#### Exercise material ####

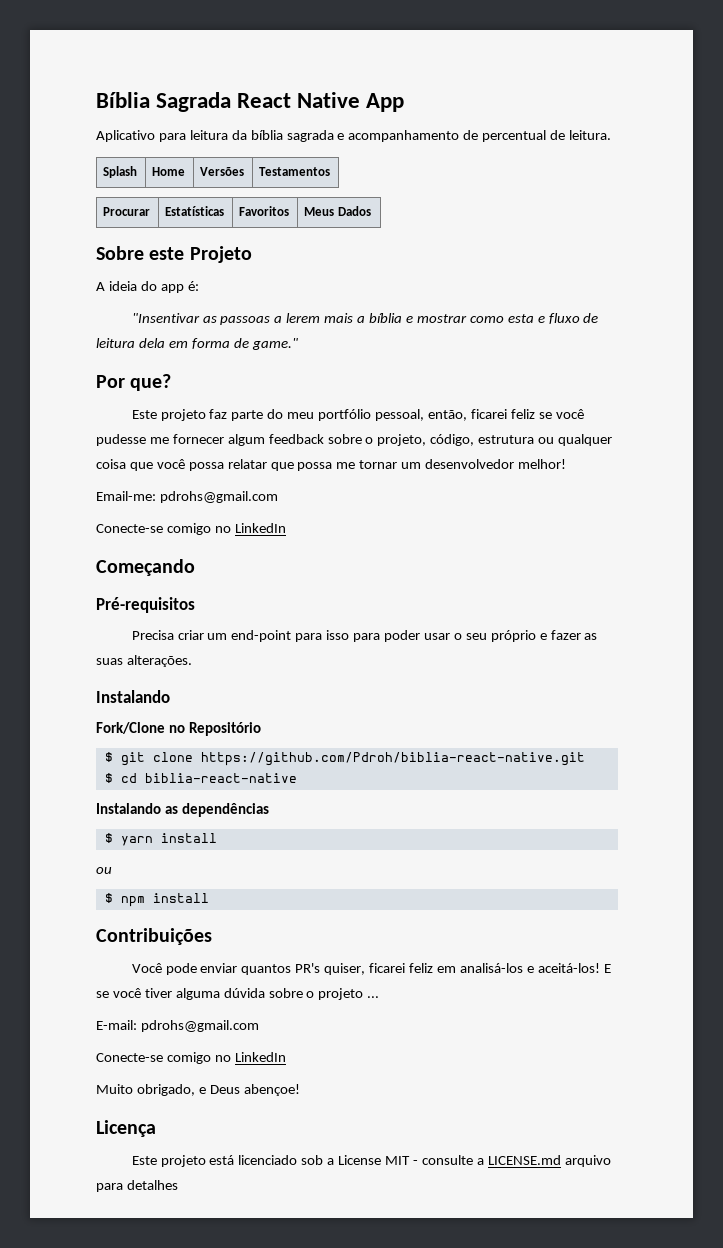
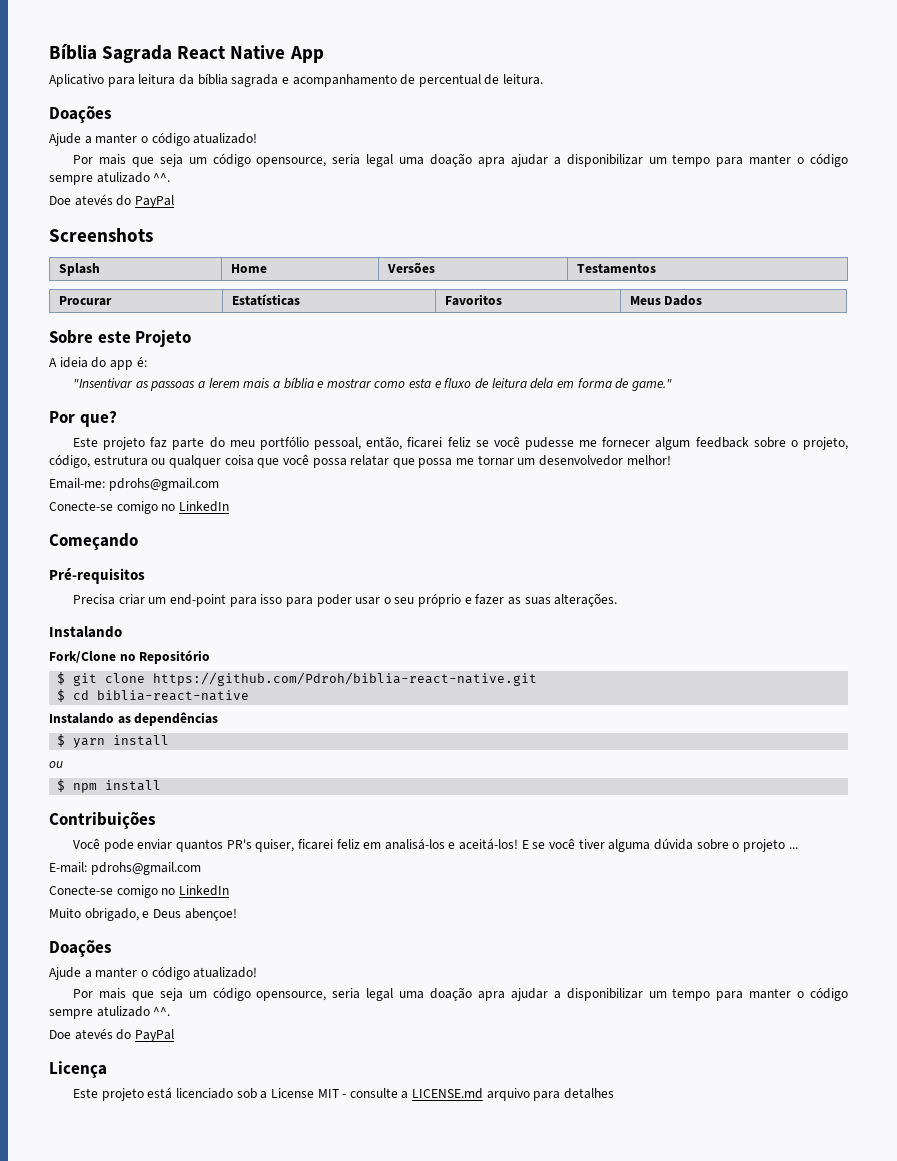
  Aplicativo para leitura da bíblia sagrada e acompanhamento de percentual de leitura.
+ Doações
+ Ajude a manter o código atualizado!
+ Por mais que seja um código opensource, seria legal uma doação apra ajudar a disponibilizar um tempo para manter o código sempre atulizado ^^.
+ Doe atevés do PayPal
+ Screenshots
  Muito obrigado, e Deus abençoe!
+ Doações
+ Ajude a manter o código atualizado!
+ Por mais que seja um código opensource, seria legal uma doação apra ajudar a disponibilizar um tempo para manter o código sempre atulizado ^^.
+ Doe atevés do PayPal

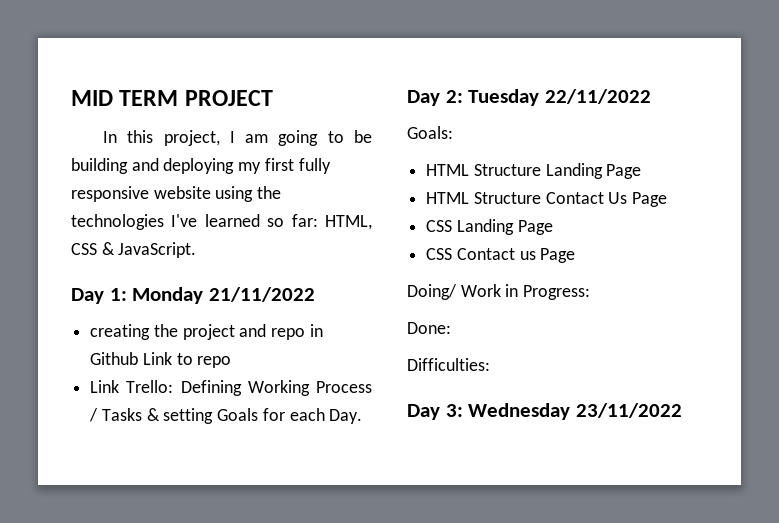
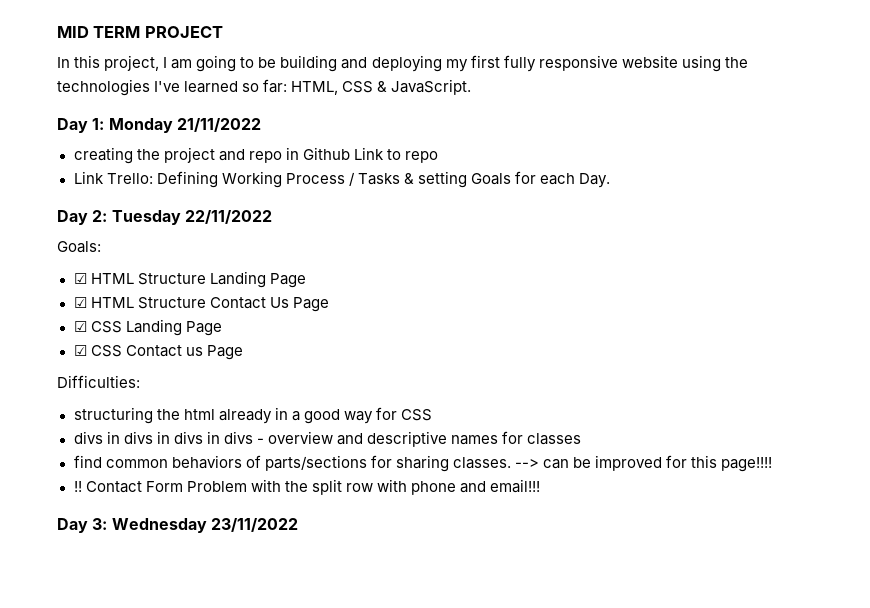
- HTML Structure Landing Page
+ ☑ HTML Structure Landing Page
- HTML Structure Contact Us Page
+ ☑ HTML Structure Contact Us Page
- CSS Landing Page
+ ☑ CSS Landing Page
- CSS Contact us Page
+ ☑ CSS Contact us Page
- Doing/ Work in Progress:
- Done:
  Difficulties:
+ structuring the html already in a good way for CSS
+ divs in divs in divs in divs - overview and descriptive names for classes
+ find common behaviors of parts/sections for sharing classes. --> can be improved for this page!!!!
+ !! Contact Form Problem with the split row with phone and email!!!

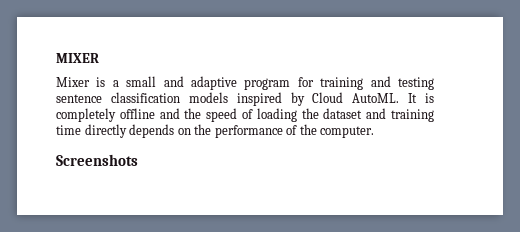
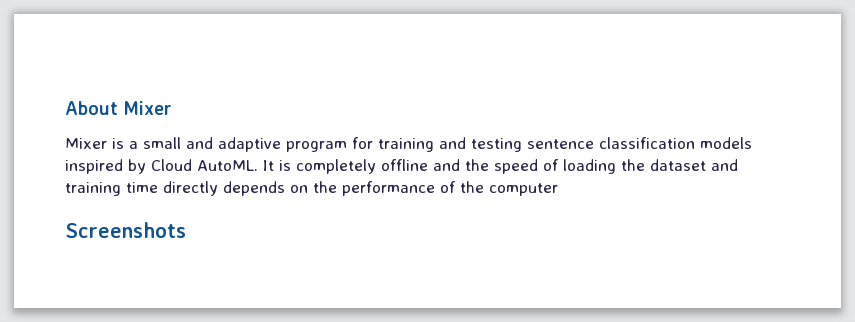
- MIXER
+ About Mixer
- It is completely offline and the speed of loading the dataset and training time directly depends on the performance of the computer.
+ It is completely offline and the speed of loading the dataset and training time directly depends on the performance of the computer

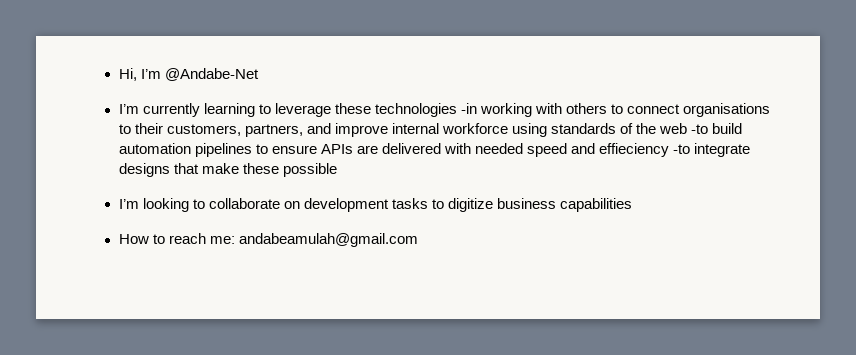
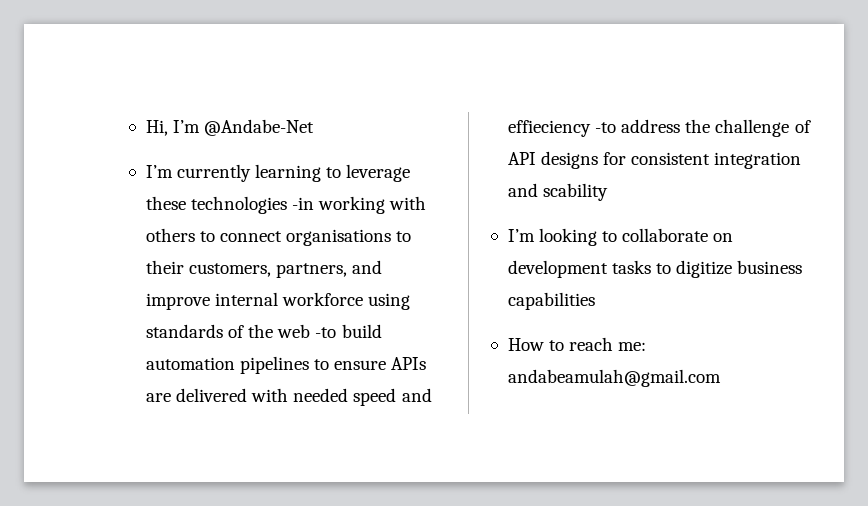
- I’m currently learning to leverage these technologies -in working with others to connect organisations to their customers, partners, and improve internal workforce using standards of the web -to build automation pipelines to ensure APIs are delivered with needed speed and effieciency -to integrate designs that make these possible
+ I’m currently learning to leverage these technologies -in working with others to connect organisations to their customers, partners, and improve internal workforce using standards of the web -to build automation pipelines to ensure APIs are delivered with needed speed and effieciency -to address the challenge of API designs for consistent integration and scability

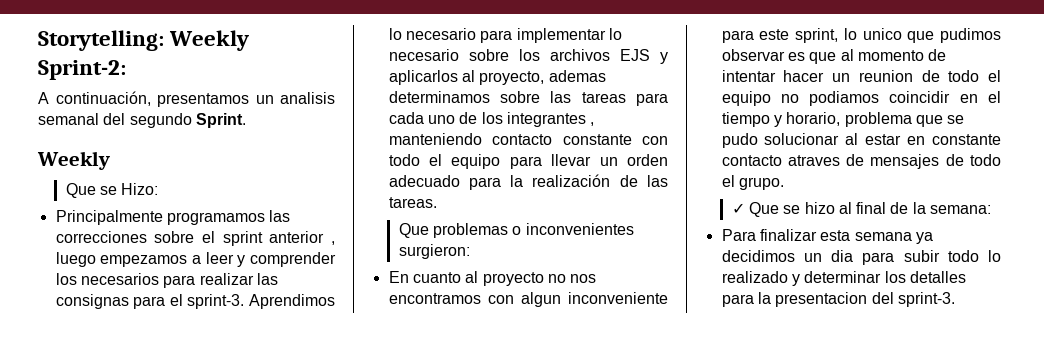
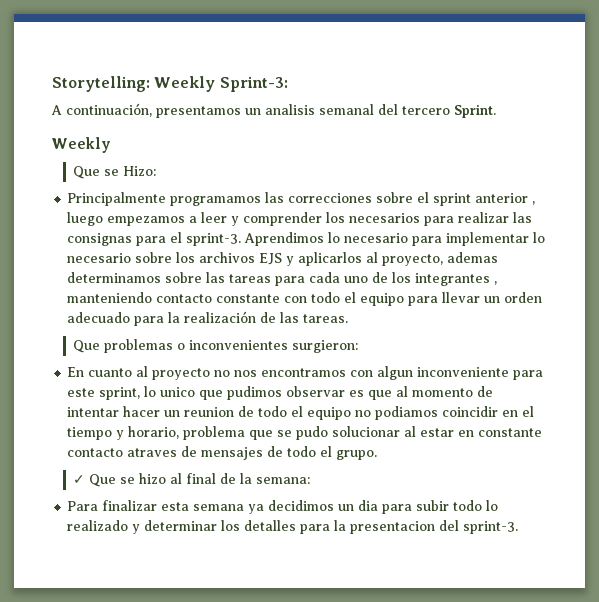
- Storytelling: Weekly Sprint-2:
+ Storytelling: Weekly Sprint-3:
- A continuación, presentamos un analisis semanal del segundo Sprint.
+ A continuación, presentamos un analisis semanal del tercero Sprint.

####

● **Action item**:
Repeat the records exactly but leave out the images.

● **Problem solution**:
  Aplicativo para leitura da bíblia sagrada e acompanhamento de percentual de leitura.
+ Doações
+ Ajude a manter o código atualizado!
+ Por mais que seja um código opensource, seria legal uma doação apra ajudar a disponibilizar um tempo para manter o código sempre atulizado ^^.
+ Doe atevés do PayPal
+ Screenshots
  Muito obrigado, e Deus abençoe!
+ Doações
+ Ajude a manter o código atualizado!
+ Por mais que seja um código opensource, seria legal uma doação apra ajudar a disponibilizar um tempo para manter o código sempre atulizado ^^.
+ Doe atevés do PayPal

- HTML Structure Landing Page
+ ☑ HTML Structure Landing Page
- HTML Structure Contact Us Page
+ ☑ HTML Structure Contact Us Page
- CSS Landing Page
+ ☑ CSS Landing Page
- CSS Contact us Page
+ ☑ CSS Contact us Page
- Doing/ Work in Progress:
- Done:
  Difficulties:
+ structuring the html already in a good way for CSS
+ divs in divs in divs in divs - overview and descriptive names for classes
+ find common behaviors of parts/sections for sharing classes. --> can be improved for this page!!!!
+ !! Contact Form Problem with the split row with phone and email!!!

- MIXER
+ About Mixer
- It is completely offline and the speed of loading the dataset and training time directly depends on the performance of the computer.
+ It is completely offline and the speed of loading the dataset and training time directly depends on the performance of the computer

- I’m currently learning to leverage these technologies -in working with others to connect organisations to their customers, partners, and improve internal workforce using standards of the web -to build automation pipelines to ensure APIs are delivered with needed speed and effieciency -to integrate designs that make these possible
+ I’m currently learning to leverage these technologies -in working with others to connect organisations to their customers, partners, and improve internal workforce using standards of the web -to build automation pipelines to ensure APIs are delivered with needed speed and effieciency -to address the challenge of API designs for consistent integration and scability

- Storytelling: Weekly Sprint-2:
+ Storytelling: Weekly Sprint-3:
- A continuación, presentamos un analisis semanal del segundo Sprint.
+ A continuación, presentamos un analisis semanal del tercero Sprint.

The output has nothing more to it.